AI coding assistants write decent code. They just don't know your team's rules. OutcomeOps released a reference implementation of context engineering on GitHub that tackles exactly this. The repo breaks context engineering into five components: Corpus (your org's knowledge), Retrieval (finding relevant pieces), Injection (feeding them to the model), Output (generating reviewable artifacts), and Enforcement (making sure the output actually follows the rules). Components one through three are basically RAG. The last two are what make this different.

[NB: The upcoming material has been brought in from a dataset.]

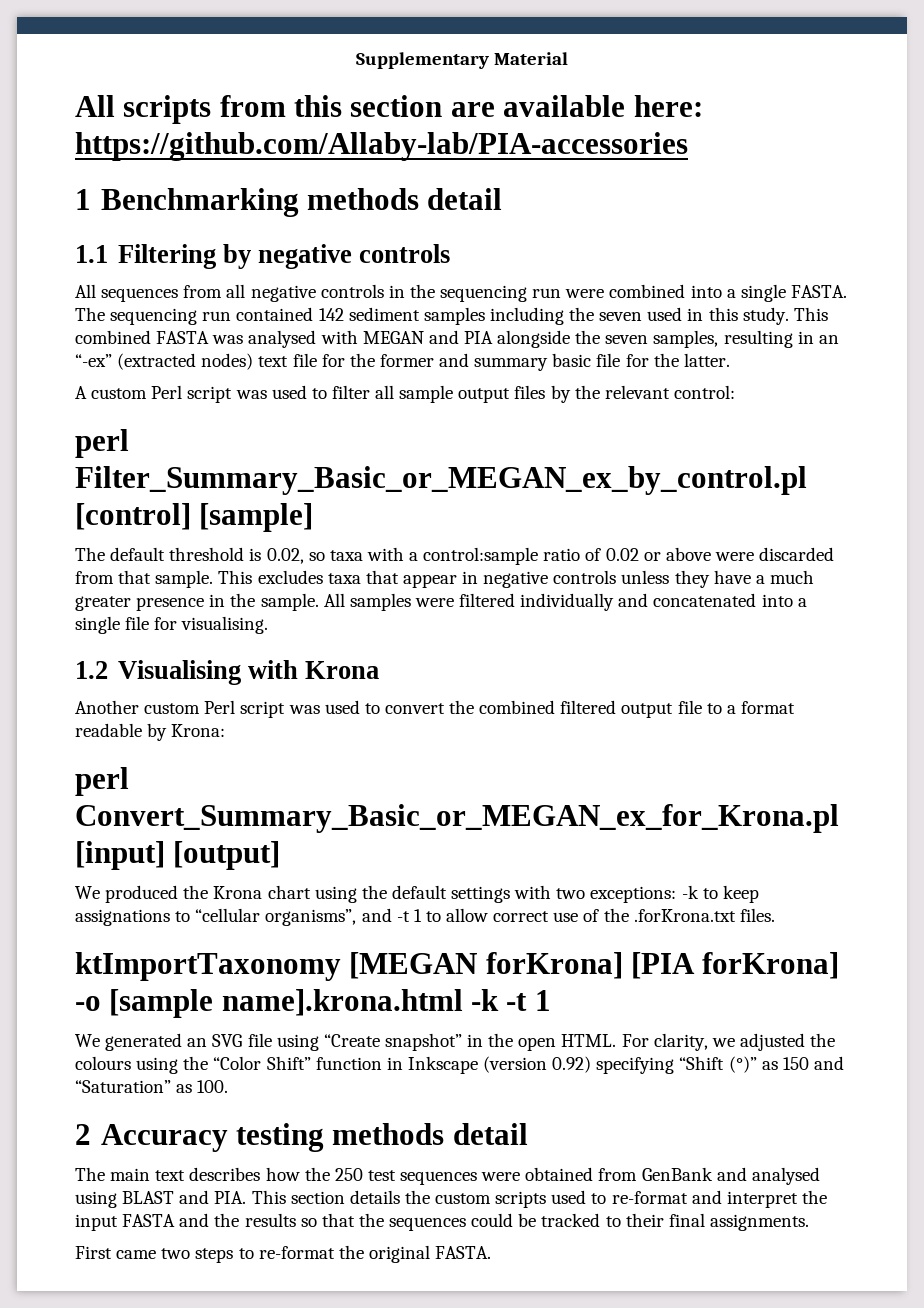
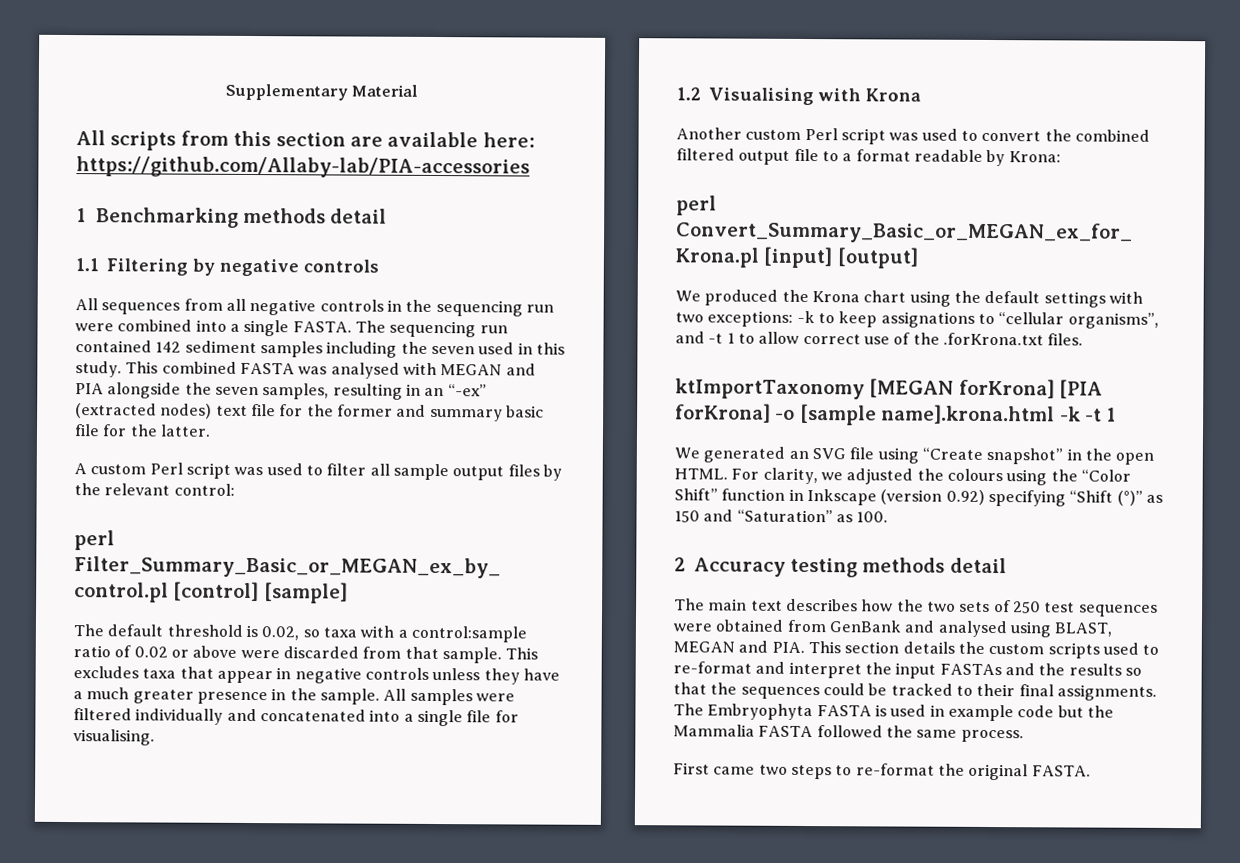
- The main text describes how the 250 test sequences were obtained from GenBank and analysed using BLAST and PIA. This section details the custom scripts used to re-format and interpret the input FASTA and the results so that the sequences could be tracked to their final assignments.
+ The main text describes how the two sets of 250 test sequences were obtained from GenBank and analysed using BLAST, MEGAN and PIA. This section details the custom scripts used to re-format and interpret the input FASTAs and the results so that the sequences could be tracked to their final assignments. The Embryophyta FASTA is used in example code but the Mammalia FASTA followed the same process.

It runs on Amazon Bedrock with Anthropic's Claude for generation and Amazon Titan for embeddings. You can clone the repo and run it against a sample corpus of Architecture Decision Records from a Spring PetClinic codebase. The documentation frames context as "a first-class engineering artifact, version-controlled, retrievable, and enforceable, rather than as prompts typed into a chat window."
This idea is gaining traction. Anthropic calls the problem managing a finite "attention budget" to prevent "context rot" in long-context windows. Shopify's Tobi Lütke popularized the term. LangChain's Harrison Chase says providing the right information at the right time is becoming the most critical skill for AI engineers. They're all circling the same idea: prompting as we knew it is over. Managing what goes into the context window is the core engineering problem now.
OutcomeOps is betting this becomes essential for enterprise teams, especially in regulated industries. Feeding an LLM your team's actual decisions at the right moment produces something you can ship using long-term memory.